───── Source information ─────
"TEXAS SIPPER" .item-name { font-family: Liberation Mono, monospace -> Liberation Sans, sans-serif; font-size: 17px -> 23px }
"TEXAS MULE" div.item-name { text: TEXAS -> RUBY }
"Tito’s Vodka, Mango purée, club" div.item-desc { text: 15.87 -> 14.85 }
─────
───── Source information ─────
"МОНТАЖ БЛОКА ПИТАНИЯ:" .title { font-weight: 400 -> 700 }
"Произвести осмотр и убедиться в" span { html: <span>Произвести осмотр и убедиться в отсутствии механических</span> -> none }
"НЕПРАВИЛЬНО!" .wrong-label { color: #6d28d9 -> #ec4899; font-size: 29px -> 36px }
─────
> _Activity_: Out of the material above, output word for word the line with "Liberation Mono, monospace", the line with "text: 15.87 ->", and all lines between them, with nothing else.

> _Written solution_:
"TEXAS SIPPER" .item-name { font-family: Liberation Mono, monospace -> Liberation Sans, sans-serif; font-size: 17px -> 23px }
"TEXAS MULE" div.item-name { text: TEXAS -> RUBY }
"Tito’s Vodka, Mango purée, club" div.item-desc { text: 15.87 -> 14.85 }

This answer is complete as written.